Спектакль 4 февраля сошел весьма неудовлетворительно. Все было хуже, чем в прошлом году. Третьяков был плох. Федотов еще бледнее, чем прежде. Лаура98 нехороша (ее испортил Комиссаржевский). Гости – слабы. Я – нехорош. Что со мной случилось? Я устал. […] Голова занята не спектаклями, а балом99. Генеральная репетиция, которая состоялась накануне днем, прошла недурно, и Маруся меня хвалила, после же спектакля даже и она не могла сказать мне что-либо утешительное. Виновник моей неудачи – Саша Федотов. До начала, пока подымался занавес, он хладнокровно рассказал мне, что не стоило повторять «Дон-Жуана». Когда я выходил, он договаривал последние слова своего рассказа. С каким настроением мог я выйти при этих условиях? И действительно, я был холоден, а нервы оставались опущенными. Первый акт я проговорил и ни на минуту не увлекся. Все время я чувствовал, что дело не ладится. К тому же меня окончательно сбили с Дон-Жуаном. Я играл на репетициях по четырем разным способам и пришел к заключению, что на спектакле буду играть второй номер, со смягчением и сокращением своего голоса и с настоящей страстью к доне Анне.
Занавес опустился при гробовом молчании скучной и немногочисленной публики. Начало второго акта прошло вяло. Серенада на гитарах и декорации не вызвали, как в прошлом году, рукоплесканий. С Лаурой старался страстно вести свою сцену, но Маруся говорила, что страсти было мало. Мало-мальски недурно прошла одна дуэль. Наш дуэт с Лаурой шел в разных тонах. Я думал о бале, а она о том, как приказал ей говорить пушкинские стихи с оперными жестами ее строгий и рутинный (увы! прихожу к заключению, что Федор Петрович не художник, а только рутинер) профессор. […] Третий акт прошел лучше. Я давал всю страсть, какую мог извлечь из моих усталых нервов, но все-таки этой страсти было мало. Тем не менее минутами я увлекался. […] Про последний акт трудно что-либо сказать. Я не понимаю, как надо его играть. Маруся сказала, что он вышел лучше всех.
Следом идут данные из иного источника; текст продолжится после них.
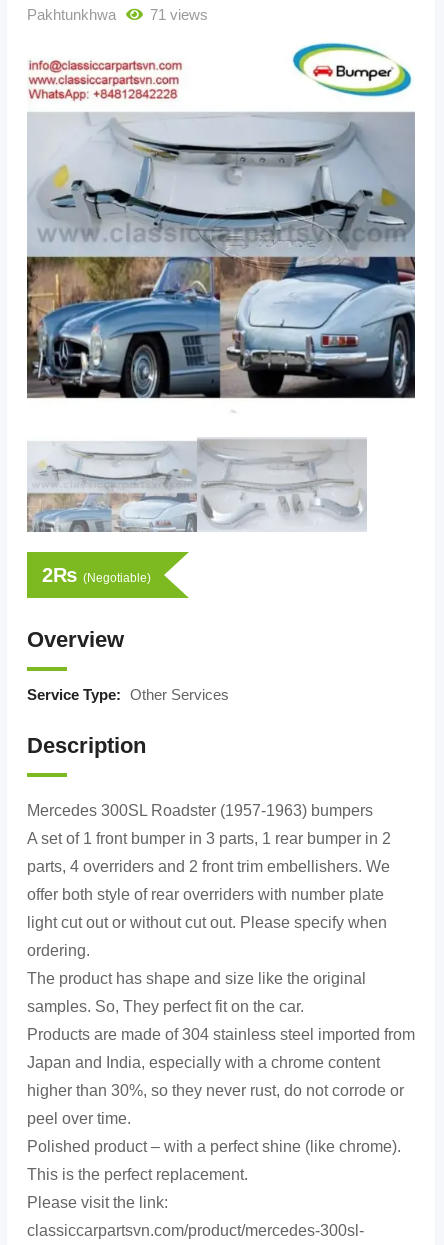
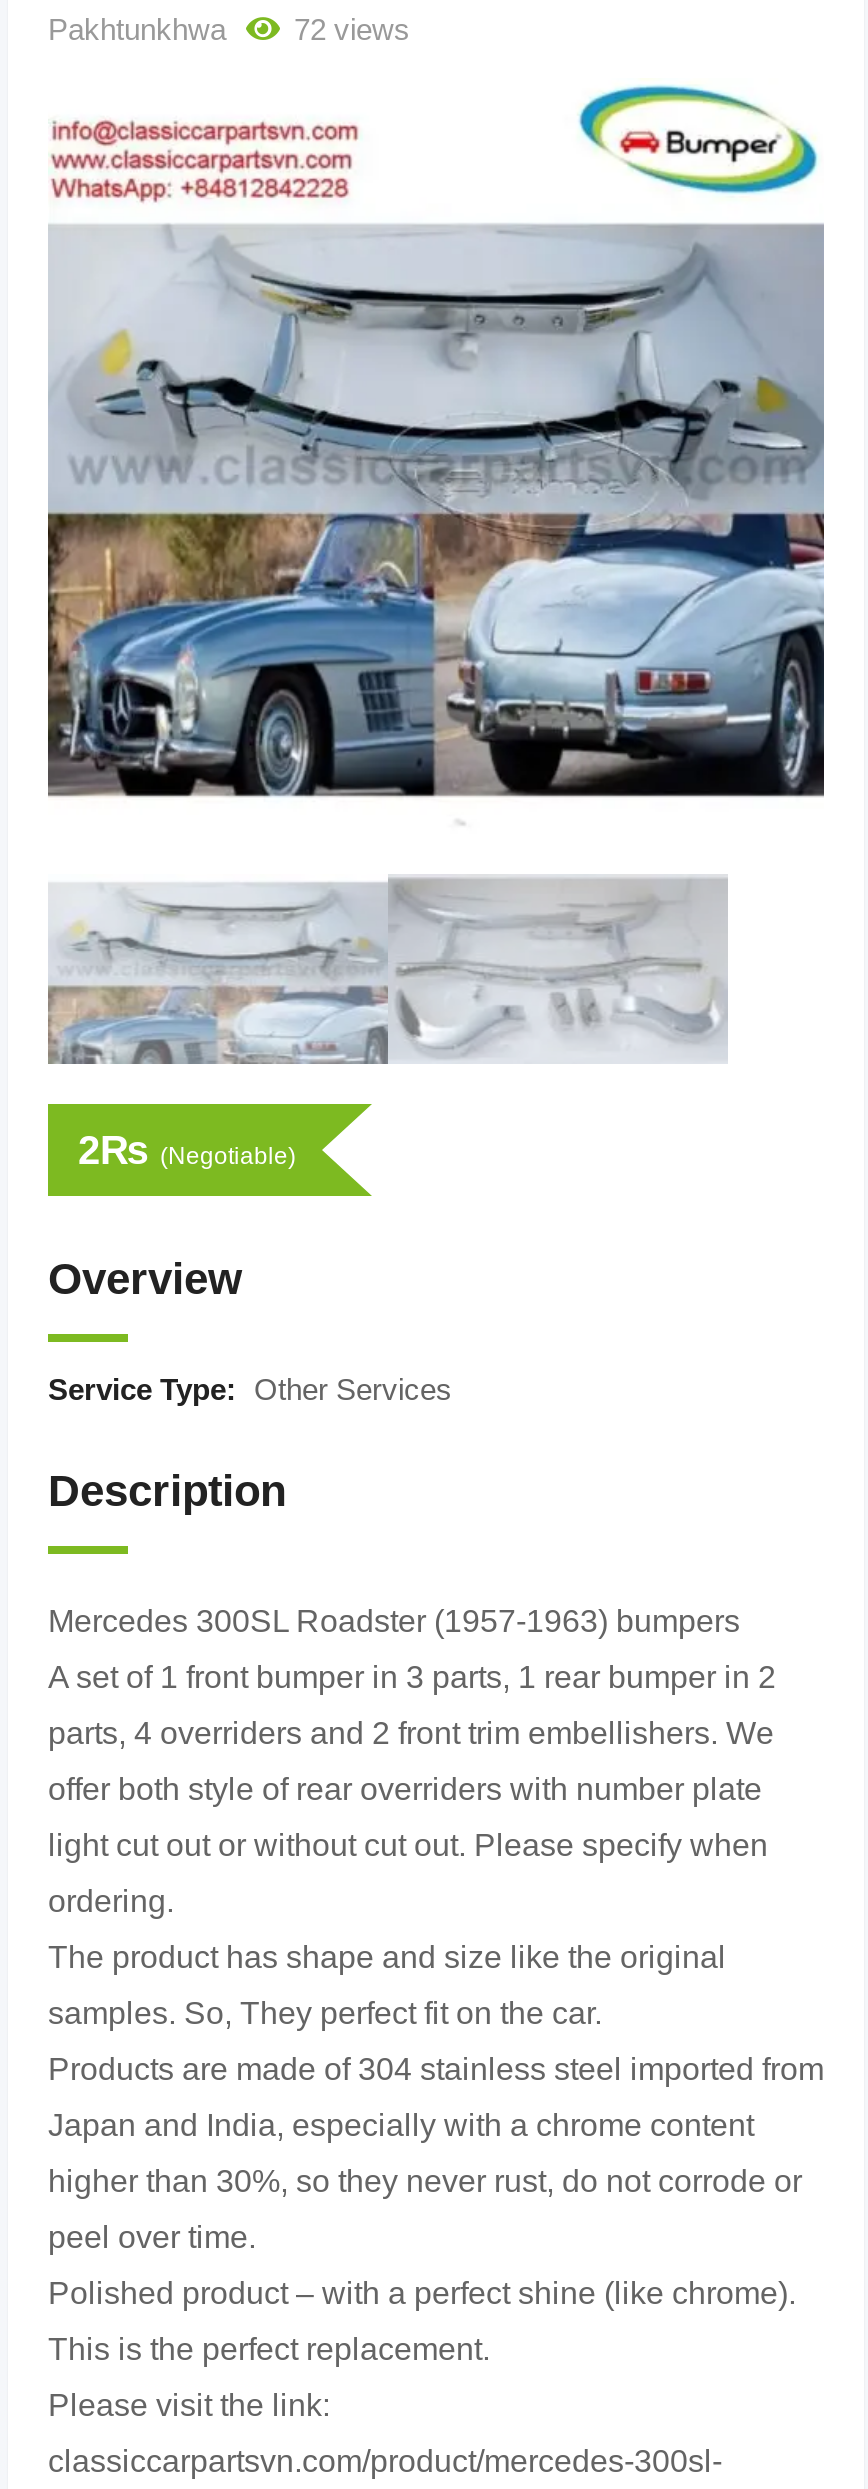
- Pakhtunkhwa 71 views
+ Pakhtunkhwa 72 views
На этот раз я изменил костюм, сделав вместо отложных стоячие воротнички с кружевом, добавил плюшевый плащ, драгоценную цепь, такой же кушак и шпагу. Перчатки заменил рыжими вместо белых. Я играл без грима…
[«ГОРЯЩИЕ ПИСЬМА» И «ЧЕСТЬ И МЕСТЬ»; 18 марта 1890 г.]
Публики собралось много. Большая часть ее состояла из интеллигенции, аристократии, профессоров, знакомых Соллогуба, приехавших смотреть его пьесу. Из артистов были только Г. Н. Федотова, Владимирова100, Рябов и Рощин-Инсаров101. Перед спектаклем я волновался за «Горящие письма». Во время первой сцены Федотова с Устромекой я вспоминал роль и то, что следовало оттенить в ней.
Я это делаю в последнее время для того, чтобы увереннее и покойнее играть. […]
«Честь и месть»… Подобного рода пародии не показывались ни разу публике. Понятно, что мы боялись и не знали, поймет ли она подобного рода шутки. Если она и поняла, что это не что иное, как шутка, а не испанская драма взаправду, то это произошло только потому, что с первых же слов часть публики (знакомые Соллогуба), знавшая пьесу, приняла ее так, как и следовало, то есть смеялась над вычурным драматизмом игры и слов. Хорошо, что так случилось, иначе бы – провал, так как остальная публика, допускающая шутки только в игре французских артистов, у русских исполнителей находит их недостойными порядочных артистов. Словом, если русский актер талантлив, то он обречен играть, начиная с Шекспира и Грибоедова, кончая Невожиным и Мансфельдом102, все классические, гениальные и бездарные произведения, то есть трагедии, комедии, драмы, хотя бы не имеющие никаких достоинств, но претендующие на нечто серьезное, возвышенное. […]
Французская шутка увлекательна, потому что она легка и грациозна или едка. «Честь и месть» даже и в нашем исполнении едка, потому что в ней в грубых и рельефных формах осмеиваются высокие трагедии низкого достоинства, все несообразности испанщины, плащей, кинжалов и крови, незнакомцы с седыми волосами и никому не попятными рассказами. Если бы публика поменьше заботилась о своем напыщенном достоинстве и захотела бы повеселиться без претензий, она бы достигла этого.
Часть публики благодаря знакомству с Соллогубом и авторитетности его забыла о достоинстве и смеялась вместе с нами. Этому способствовало много случайностей. Например, нелепый фонарщик, зажигавший крошечный фонарь, в то время как гром не действовал, а только производил какой-то жалкий звук и молния пыхтела. Однако свет от фонаря оказался большим: рампа и софиты заменили его, и темная ночь обратилась в солнечный день от одного фонарика. Пистолеты, которым в пародии отведена немаловажная роль, делали осечку, и, невзирая на это, действующие лица все-таки падали и умирали. Все это не менее смешно, чем и сама пьеса и ее исполнение. […]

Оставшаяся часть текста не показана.